Exercise prompt
In the entries that follow, find the line containing "09:00-10:00 | Sundays: 27 -> 29", then output exactly every line from the first through that one.

Detected change data
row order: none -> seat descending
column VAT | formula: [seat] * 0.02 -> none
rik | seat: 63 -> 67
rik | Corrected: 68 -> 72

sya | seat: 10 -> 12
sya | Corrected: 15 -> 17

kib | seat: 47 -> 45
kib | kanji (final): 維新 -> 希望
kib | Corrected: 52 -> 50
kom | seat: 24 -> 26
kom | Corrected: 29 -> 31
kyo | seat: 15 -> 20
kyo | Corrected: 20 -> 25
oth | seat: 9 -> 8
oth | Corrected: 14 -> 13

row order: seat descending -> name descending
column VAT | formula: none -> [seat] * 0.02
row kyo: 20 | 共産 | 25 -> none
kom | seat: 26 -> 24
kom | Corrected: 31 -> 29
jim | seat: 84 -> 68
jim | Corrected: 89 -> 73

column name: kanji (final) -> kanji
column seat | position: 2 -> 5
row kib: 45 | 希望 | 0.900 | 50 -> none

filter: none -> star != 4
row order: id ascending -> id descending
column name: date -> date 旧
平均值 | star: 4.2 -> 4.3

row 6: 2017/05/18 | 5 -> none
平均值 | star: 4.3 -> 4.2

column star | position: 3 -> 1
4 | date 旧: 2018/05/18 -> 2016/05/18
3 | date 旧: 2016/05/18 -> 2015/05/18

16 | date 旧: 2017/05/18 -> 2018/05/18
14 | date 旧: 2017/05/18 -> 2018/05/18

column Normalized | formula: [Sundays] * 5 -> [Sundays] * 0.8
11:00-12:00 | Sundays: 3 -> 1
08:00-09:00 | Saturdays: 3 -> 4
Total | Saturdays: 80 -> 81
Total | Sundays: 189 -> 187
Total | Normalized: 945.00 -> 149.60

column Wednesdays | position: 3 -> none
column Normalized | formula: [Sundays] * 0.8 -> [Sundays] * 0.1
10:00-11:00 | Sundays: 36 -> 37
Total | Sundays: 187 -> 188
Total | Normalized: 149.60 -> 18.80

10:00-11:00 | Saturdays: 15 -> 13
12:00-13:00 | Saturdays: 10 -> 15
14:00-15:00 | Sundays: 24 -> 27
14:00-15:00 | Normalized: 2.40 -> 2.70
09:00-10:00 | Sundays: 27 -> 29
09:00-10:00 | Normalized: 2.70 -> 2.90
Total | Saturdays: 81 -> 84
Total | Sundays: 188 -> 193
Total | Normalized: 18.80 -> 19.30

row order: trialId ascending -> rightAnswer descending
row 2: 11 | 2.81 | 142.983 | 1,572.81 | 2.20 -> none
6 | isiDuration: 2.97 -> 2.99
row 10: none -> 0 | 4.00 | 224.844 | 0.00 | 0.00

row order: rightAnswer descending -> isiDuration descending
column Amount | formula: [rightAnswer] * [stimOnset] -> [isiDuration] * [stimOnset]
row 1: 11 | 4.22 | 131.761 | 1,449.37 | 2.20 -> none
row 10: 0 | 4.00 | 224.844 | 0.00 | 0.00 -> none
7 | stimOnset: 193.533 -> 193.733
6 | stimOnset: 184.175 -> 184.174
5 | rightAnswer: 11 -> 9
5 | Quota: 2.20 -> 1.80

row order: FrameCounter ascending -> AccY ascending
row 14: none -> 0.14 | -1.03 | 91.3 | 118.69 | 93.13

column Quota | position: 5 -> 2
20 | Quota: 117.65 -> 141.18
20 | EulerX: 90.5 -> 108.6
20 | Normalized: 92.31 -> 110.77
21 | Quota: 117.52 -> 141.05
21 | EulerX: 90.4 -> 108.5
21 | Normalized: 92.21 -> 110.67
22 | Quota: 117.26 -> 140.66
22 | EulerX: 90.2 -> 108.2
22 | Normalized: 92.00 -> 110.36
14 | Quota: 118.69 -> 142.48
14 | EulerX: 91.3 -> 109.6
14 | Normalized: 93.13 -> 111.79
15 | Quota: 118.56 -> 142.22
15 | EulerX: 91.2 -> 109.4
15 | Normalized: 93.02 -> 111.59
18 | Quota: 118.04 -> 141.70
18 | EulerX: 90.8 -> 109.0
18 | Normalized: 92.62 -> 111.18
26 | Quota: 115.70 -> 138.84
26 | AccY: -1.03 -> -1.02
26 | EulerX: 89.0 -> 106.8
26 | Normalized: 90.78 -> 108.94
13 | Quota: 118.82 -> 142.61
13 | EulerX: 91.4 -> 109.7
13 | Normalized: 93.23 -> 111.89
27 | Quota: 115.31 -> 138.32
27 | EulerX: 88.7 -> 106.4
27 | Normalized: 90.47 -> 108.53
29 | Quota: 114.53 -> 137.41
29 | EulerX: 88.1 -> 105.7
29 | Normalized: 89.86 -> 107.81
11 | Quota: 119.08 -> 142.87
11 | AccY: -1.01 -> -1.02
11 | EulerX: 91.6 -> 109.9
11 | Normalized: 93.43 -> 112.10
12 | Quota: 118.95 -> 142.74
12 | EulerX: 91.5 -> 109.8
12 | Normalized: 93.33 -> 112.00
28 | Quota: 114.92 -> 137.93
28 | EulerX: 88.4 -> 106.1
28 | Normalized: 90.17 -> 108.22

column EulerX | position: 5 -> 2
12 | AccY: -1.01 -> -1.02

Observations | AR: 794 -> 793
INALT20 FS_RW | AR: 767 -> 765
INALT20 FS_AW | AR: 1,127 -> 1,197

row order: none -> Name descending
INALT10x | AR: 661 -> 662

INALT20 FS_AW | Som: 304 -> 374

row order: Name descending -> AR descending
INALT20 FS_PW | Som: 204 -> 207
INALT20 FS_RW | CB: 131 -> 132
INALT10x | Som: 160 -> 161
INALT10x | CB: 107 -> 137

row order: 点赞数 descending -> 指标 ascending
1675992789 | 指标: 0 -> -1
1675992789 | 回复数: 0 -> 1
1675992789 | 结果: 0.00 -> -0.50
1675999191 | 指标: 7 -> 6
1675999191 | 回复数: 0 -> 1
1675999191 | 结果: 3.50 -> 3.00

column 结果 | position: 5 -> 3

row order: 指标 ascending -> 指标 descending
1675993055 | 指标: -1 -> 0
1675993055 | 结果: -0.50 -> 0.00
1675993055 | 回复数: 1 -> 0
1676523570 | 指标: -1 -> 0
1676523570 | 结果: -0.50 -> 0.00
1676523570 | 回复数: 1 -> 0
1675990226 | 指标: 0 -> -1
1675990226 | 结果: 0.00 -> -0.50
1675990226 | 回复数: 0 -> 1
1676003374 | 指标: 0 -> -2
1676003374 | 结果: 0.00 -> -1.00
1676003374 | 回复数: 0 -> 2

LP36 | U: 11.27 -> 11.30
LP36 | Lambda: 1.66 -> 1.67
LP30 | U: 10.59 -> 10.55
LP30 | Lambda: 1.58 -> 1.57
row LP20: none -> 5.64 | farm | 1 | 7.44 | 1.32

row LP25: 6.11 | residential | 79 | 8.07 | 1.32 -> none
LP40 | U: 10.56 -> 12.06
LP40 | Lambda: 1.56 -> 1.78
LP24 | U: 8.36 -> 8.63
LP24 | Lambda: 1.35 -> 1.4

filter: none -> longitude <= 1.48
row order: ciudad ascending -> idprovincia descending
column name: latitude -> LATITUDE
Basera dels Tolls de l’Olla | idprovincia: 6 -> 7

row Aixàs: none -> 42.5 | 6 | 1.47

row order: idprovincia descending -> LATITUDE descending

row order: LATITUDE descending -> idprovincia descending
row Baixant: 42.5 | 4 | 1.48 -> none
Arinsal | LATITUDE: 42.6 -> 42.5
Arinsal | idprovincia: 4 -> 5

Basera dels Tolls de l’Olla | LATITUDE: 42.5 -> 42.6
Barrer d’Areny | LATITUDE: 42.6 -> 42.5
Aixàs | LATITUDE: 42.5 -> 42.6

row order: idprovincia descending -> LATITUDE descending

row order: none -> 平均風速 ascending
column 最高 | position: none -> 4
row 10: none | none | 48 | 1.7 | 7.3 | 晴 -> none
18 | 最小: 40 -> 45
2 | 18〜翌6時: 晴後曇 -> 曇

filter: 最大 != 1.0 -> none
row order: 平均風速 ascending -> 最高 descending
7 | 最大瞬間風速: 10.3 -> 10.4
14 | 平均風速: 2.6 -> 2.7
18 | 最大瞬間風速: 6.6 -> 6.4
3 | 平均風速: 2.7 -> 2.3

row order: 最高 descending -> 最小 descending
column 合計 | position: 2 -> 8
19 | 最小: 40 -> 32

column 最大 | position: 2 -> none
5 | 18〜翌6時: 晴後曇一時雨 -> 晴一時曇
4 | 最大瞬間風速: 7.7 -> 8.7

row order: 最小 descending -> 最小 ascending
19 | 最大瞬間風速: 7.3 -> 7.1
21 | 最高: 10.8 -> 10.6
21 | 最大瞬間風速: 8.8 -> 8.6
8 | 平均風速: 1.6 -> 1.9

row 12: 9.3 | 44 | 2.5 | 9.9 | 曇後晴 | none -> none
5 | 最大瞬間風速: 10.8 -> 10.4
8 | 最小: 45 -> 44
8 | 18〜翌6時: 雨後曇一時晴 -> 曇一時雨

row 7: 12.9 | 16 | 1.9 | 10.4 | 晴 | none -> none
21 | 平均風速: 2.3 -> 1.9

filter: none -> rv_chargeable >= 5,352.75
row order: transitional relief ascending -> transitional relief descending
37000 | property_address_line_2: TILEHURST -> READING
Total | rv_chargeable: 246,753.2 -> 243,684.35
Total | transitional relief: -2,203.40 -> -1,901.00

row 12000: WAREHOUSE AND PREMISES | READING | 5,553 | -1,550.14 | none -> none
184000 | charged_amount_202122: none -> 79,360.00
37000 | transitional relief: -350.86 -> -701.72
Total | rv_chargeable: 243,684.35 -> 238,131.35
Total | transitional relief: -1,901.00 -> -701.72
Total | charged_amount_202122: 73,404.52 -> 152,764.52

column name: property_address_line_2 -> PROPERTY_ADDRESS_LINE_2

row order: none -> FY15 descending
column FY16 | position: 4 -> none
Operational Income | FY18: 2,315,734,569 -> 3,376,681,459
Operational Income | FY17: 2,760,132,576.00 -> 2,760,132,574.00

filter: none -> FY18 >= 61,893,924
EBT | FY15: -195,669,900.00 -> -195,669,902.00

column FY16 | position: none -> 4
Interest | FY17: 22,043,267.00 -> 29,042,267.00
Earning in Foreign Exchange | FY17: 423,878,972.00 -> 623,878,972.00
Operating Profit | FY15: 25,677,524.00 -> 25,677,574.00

Answer section
row order: none -> seat descending
column VAT | formula: [seat] * 0.02 -> none
rik | seat: 63 -> 67
rik | Corrected: 68 -> 72

sya | seat: 10 -> 12
sya | Corrected: 15 -> 17

kib | seat: 47 -> 45
kib | kanji (final): 維新 -> 希望
kib | Corrected: 52 -> 50
kom | seat: 24 -> 26
kom | Corrected: 29 -> 31
kyo | seat: 15 -> 20
kyo | Corrected: 20 -> 25
oth | seat: 9 -> 8
oth | Corrected: 14 -> 13

row order: seat descending -> name descending
column VAT | formula: none -> [seat] * 0.02
row kyo: 20 | 共産 | 25 -> none
kom | seat: 26 -> 24
kom | Corrected: 31 -> 29
jim | seat: 84 -> 68
jim | Corrected: 89 -> 73

column name: kanji (final) -> kanji
column seat | position: 2 -> 5
row kib: 45 | 希望 | 0.900 | 50 -> none

filter: none -> star != 4
row order: id ascending -> id descending
column name: date -> date 旧
平均值 | star: 4.2 -> 4.3

row 6: 2017/05/18 | 5 -> none
平均值 | star: 4.3 -> 4.2

column star | position: 3 -> 1
4 | date 旧: 2018/05/18 -> 2016/05/18
3 | date 旧: 2016/05/18 -> 2015/05/18

16 | date 旧: 2017/05/18 -> 2018/05/18
14 | date 旧: 2017/05/18 -> 2018/05/18

column Normalized | formula: [Sundays] * 5 -> [Sundays] * 0.8
11:00-12:00 | Sundays: 3 -> 1
08:00-09:00 | Saturdays: 3 -> 4
Total | Saturdays: 80 -> 81
Total | Sundays: 189 -> 187
Total | Normalized: 945.00 -> 149.60

column Wednesdays | position: 3 -> none
column Normalized | formula: [Sundays] * 0.8 -> [Sundays] * 0.1
10:00-11:00 | Sundays: 36 -> 37
Total | Sundays: 187 -> 188
Total | Normalized: 149.60 -> 18.80

10:00-11:00 | Saturdays: 15 -> 13
12:00-13:00 | Saturdays: 10 -> 15
14:00-15:00 | Sundays: 24 -> 27
14:00-15:00 | Normalized: 2.40 -> 2.70
09:00-10:00 | Sundays: 27 -> 29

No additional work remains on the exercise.